Monday, June 06, 2016

The Road to Wellville by T.C. Boyle

One of the women in our book club has been preaching the merits of T. C. Boyle since we started meeting, so we finally gave in and decided to read The Road to Wellville as our book club this month. After a string of decidedly depressing books, this darkly comedic book was a hit.  We kept interrupting to read each other passages from the book that were either hilarious or disgusting (and sometimes both).

This is historical fiction about Kellogg's infamous health spa, the San, in Battle Creek, Michigan at the turn of the twentieth century.  I have no idea how Boyle did his research, but the little bits of details about the time period that he intersperses in the narrative really made it an interactive experience for me as I kept having to stop and look things up. Most of what I looked up was about the medical diagnoses (what is greensickness? Bright's disease?), but I was also really curious about the entertainment at the San.  Who were these vaudeville performers? Was there really a wolf that Kellogg would trot out to show how great eating only vegetables was?
Each of those flags is something I looked up!
I also spent a good hour delving into the history of John Harvey Kellogg himself. Yes, he and his wife really did foster 42 children and they adopted eight of them. They never had biological children together and it may be that they didn't because, along with espousing a belief in a vegetarian diet and a regimen of exercise, Kellogg believed in abstinence from alcohol, tobacco, and sexual stimulation. This is not a life I want to lead, it turns out. I would have lasted the length of a long weekend at the San, I'm afraid.
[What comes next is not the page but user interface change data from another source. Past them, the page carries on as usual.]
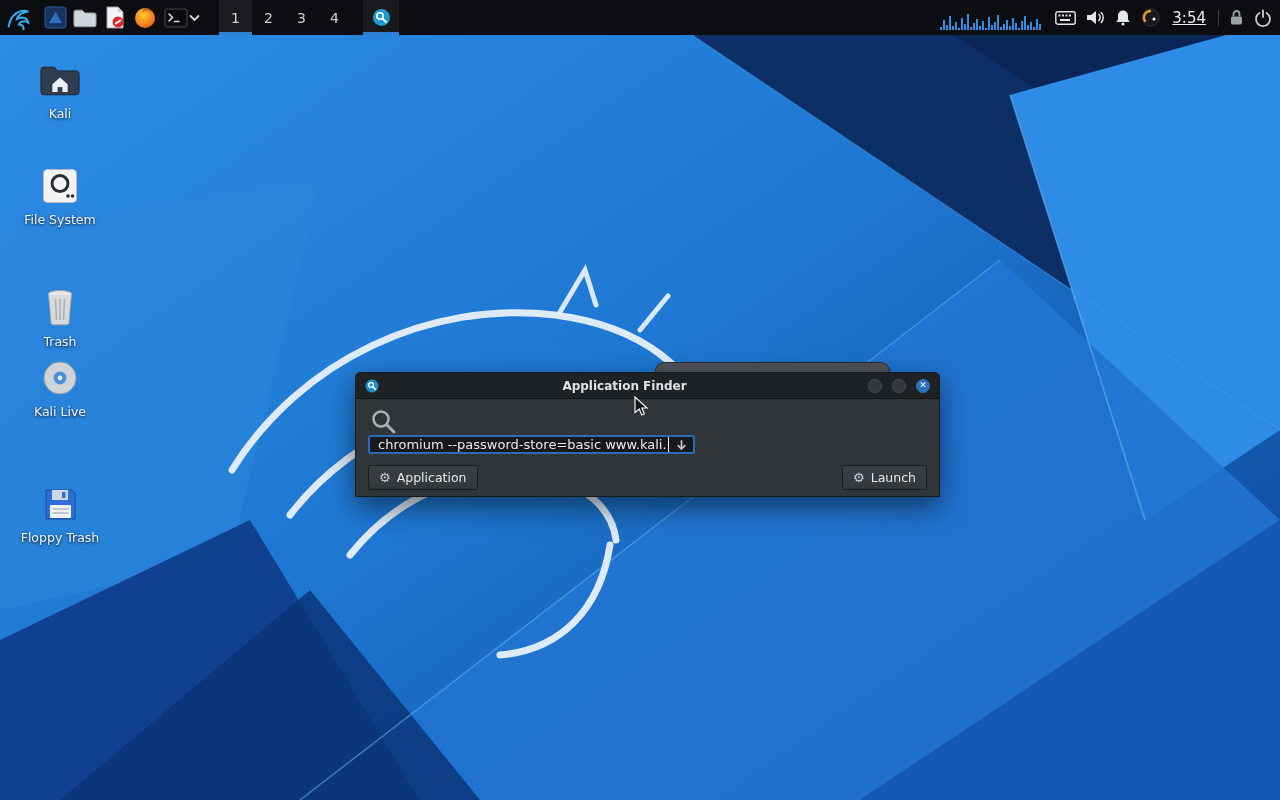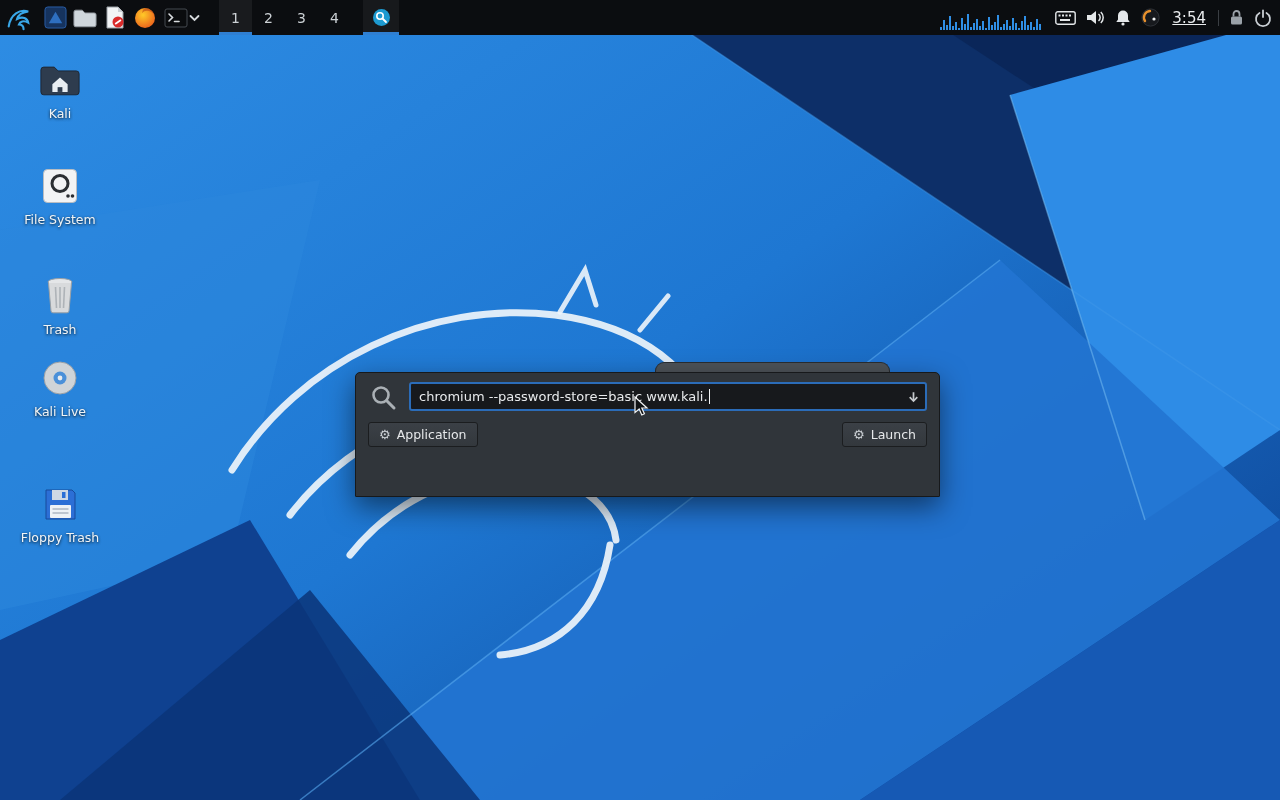"Trash" div.dicon { top: 268px -> 280px }
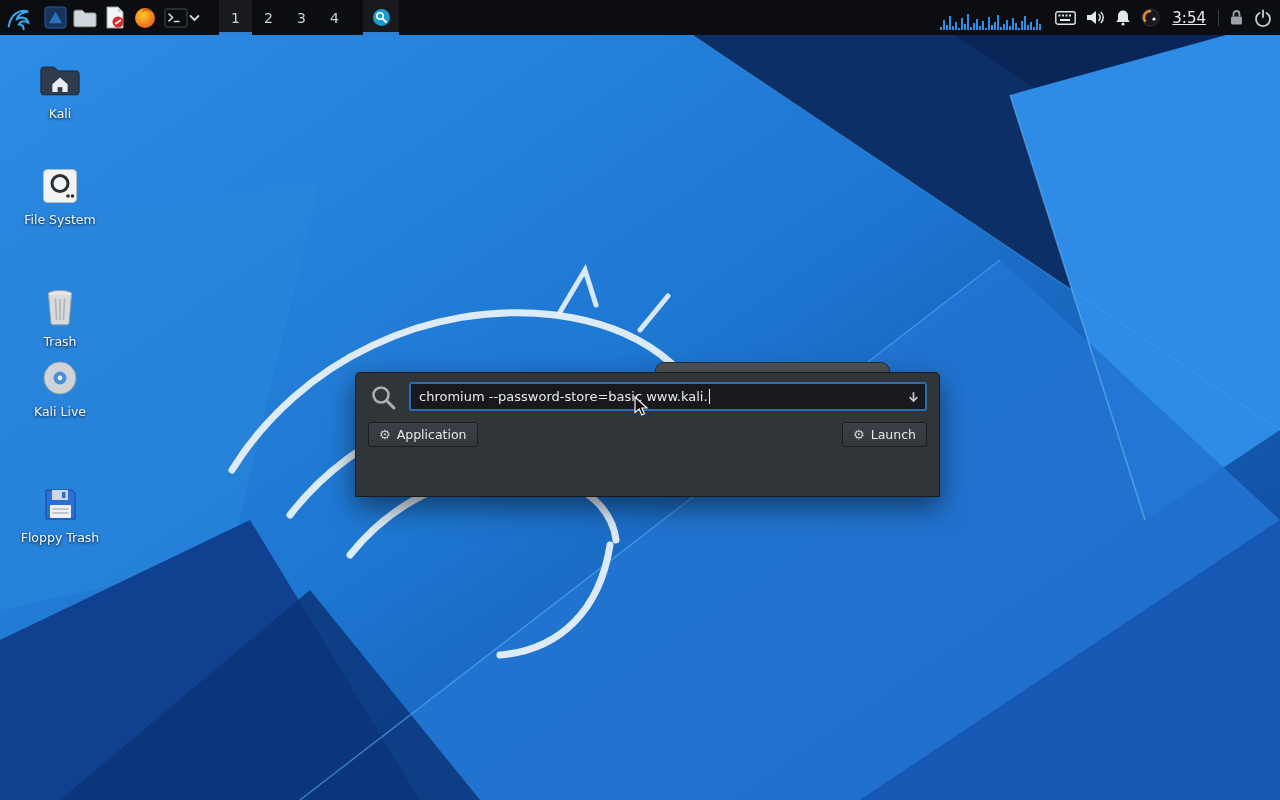"Application Finder" div.titlebar { html: none -> <div> <div> <svg> <circle></circle> <circle></circle> <line></line> </svg> </div> <div>Application Finder</div> <div> <div></div> <div></div> <div> <span>✕</span> </div> </div> </div> }
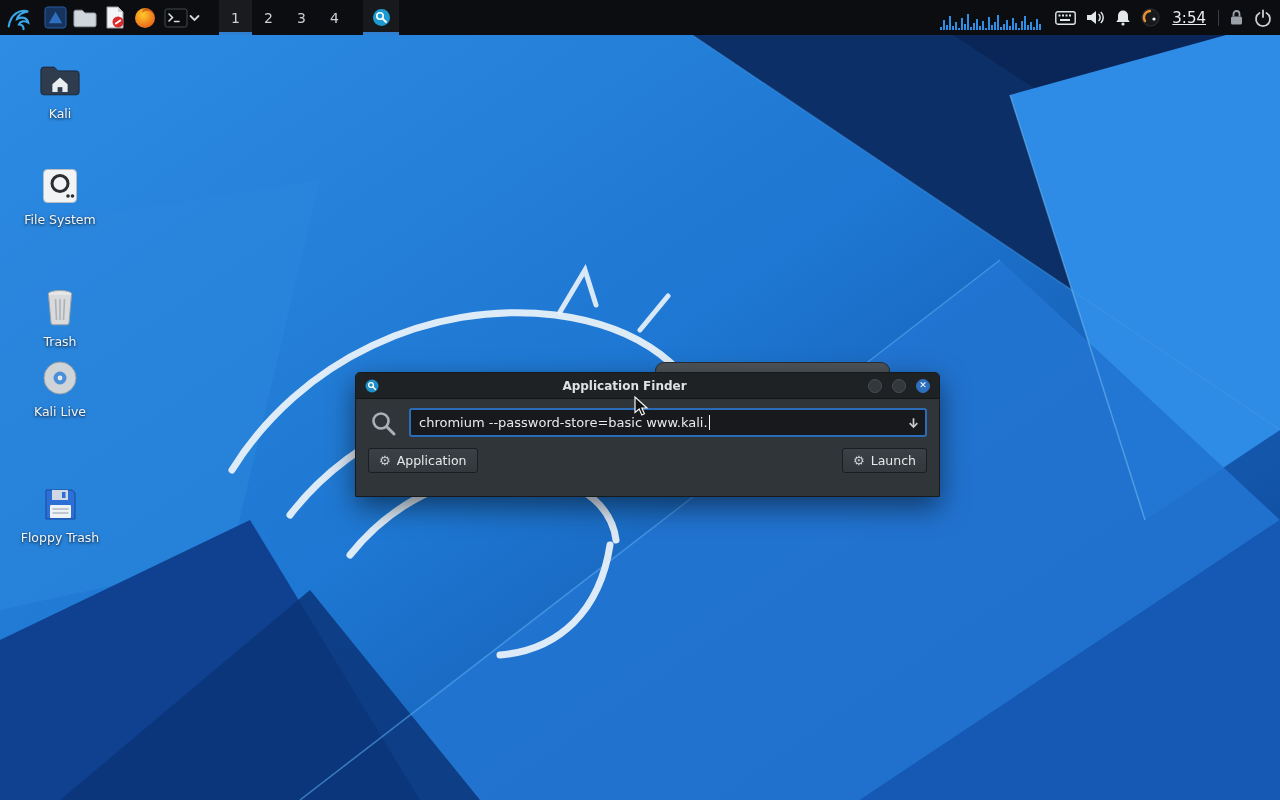"chromium --password-store=basic" .search-row { align-items: flex-end -> flex-start; flex-direction: none -> column }
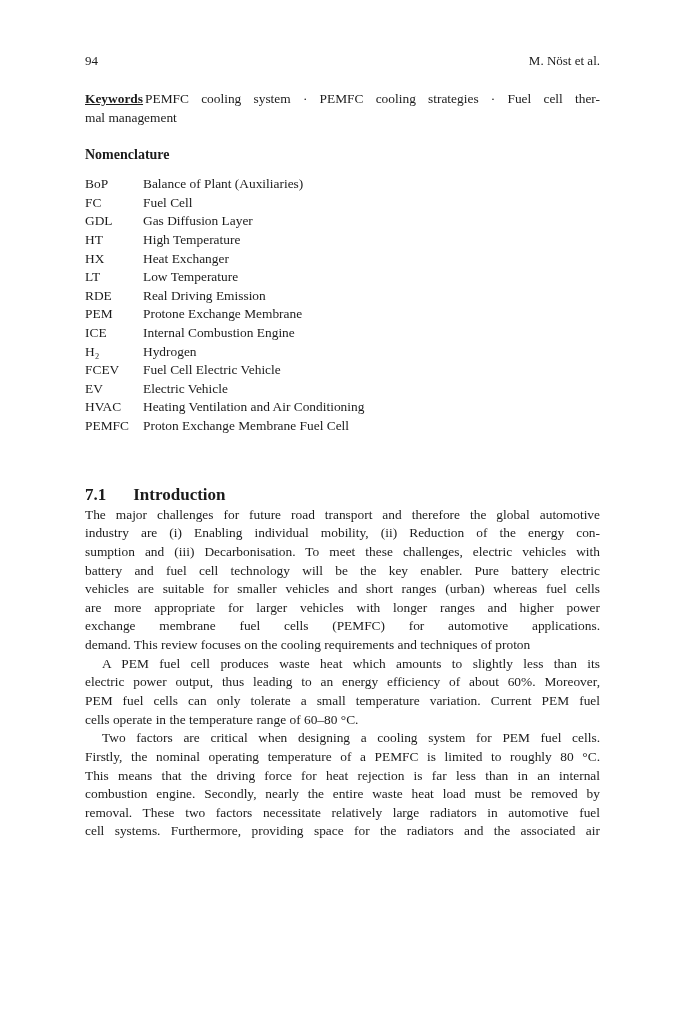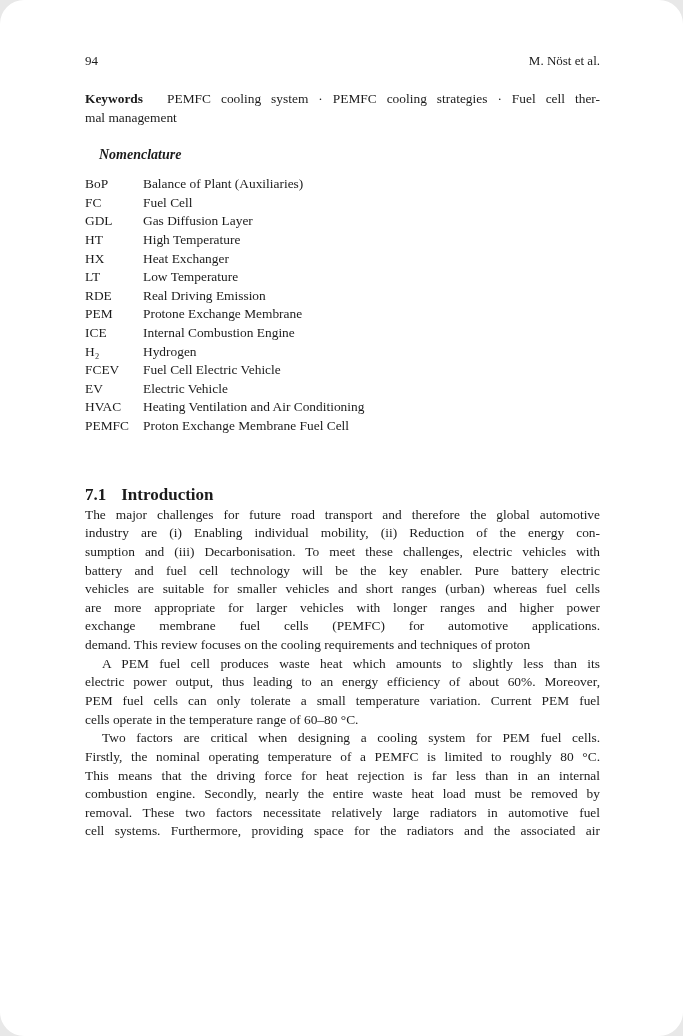"94" .page { border-radius: 24px -> none }
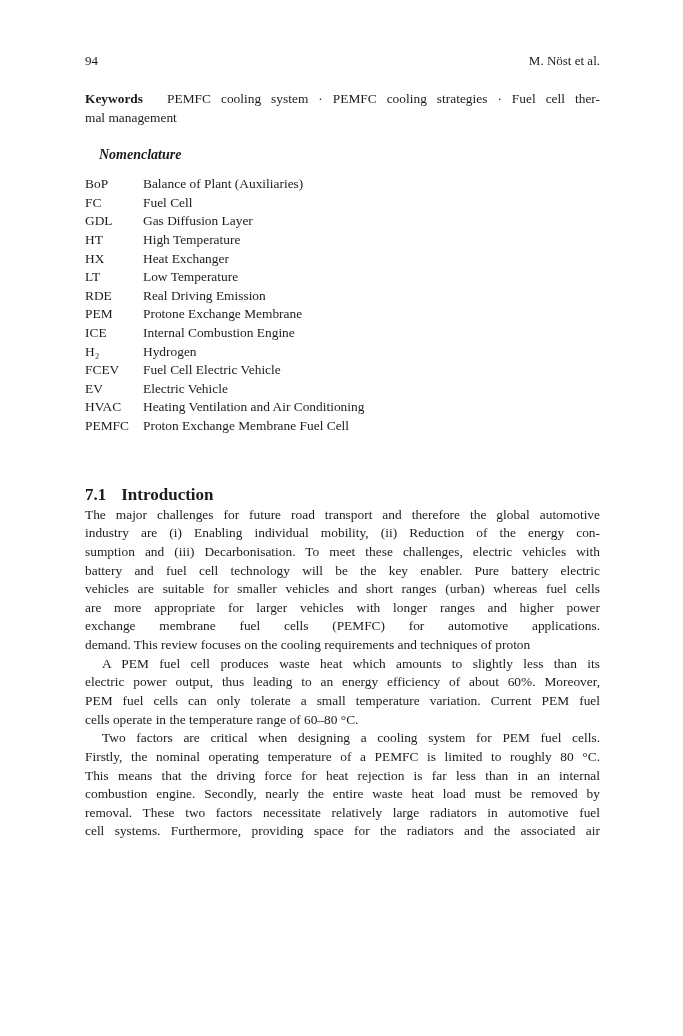"Keywords" .kw .kw-label { margin-right: 24px -> 2px; text-decoration: none -> underline }
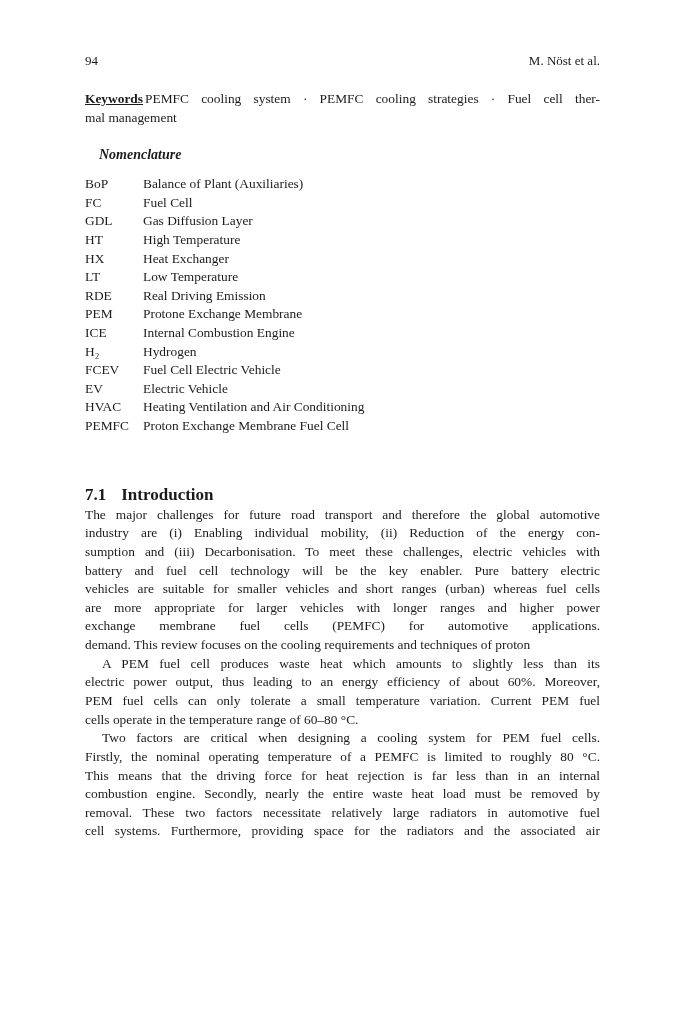"Nomenclature" .nom-heading { font-style: italic -> none; margin: 19px 0 0 14px -> 19px 0 0 0 }
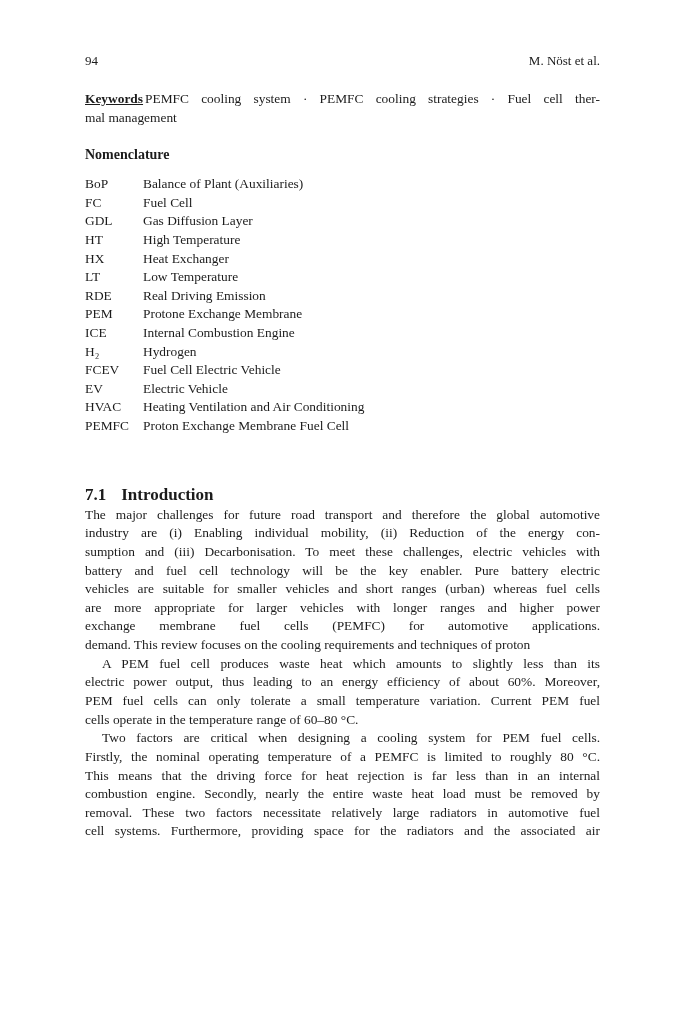"Introduction" .sec-heading .sec-title { margin-left: 15px -> 27px }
Anyway, it's rare that I enjoy a historical fiction book as much as I did this one, so I highly recommend it. I also immediately put a copy of Drop City on hold at the local library. It may very well turn into the summer of T.C. Boyle. 

2 comments:

  1. I had no idea T.C. Boyle wrote The Road to Wellville. I am not a fan of Boyle. But maybe I've just read some bad things by him. (Maybe he's a better novelist than short story writer.) I'll look into this one.

    ReplyDelete
  2. Funny. Jill read this, and followed up with Drop City too.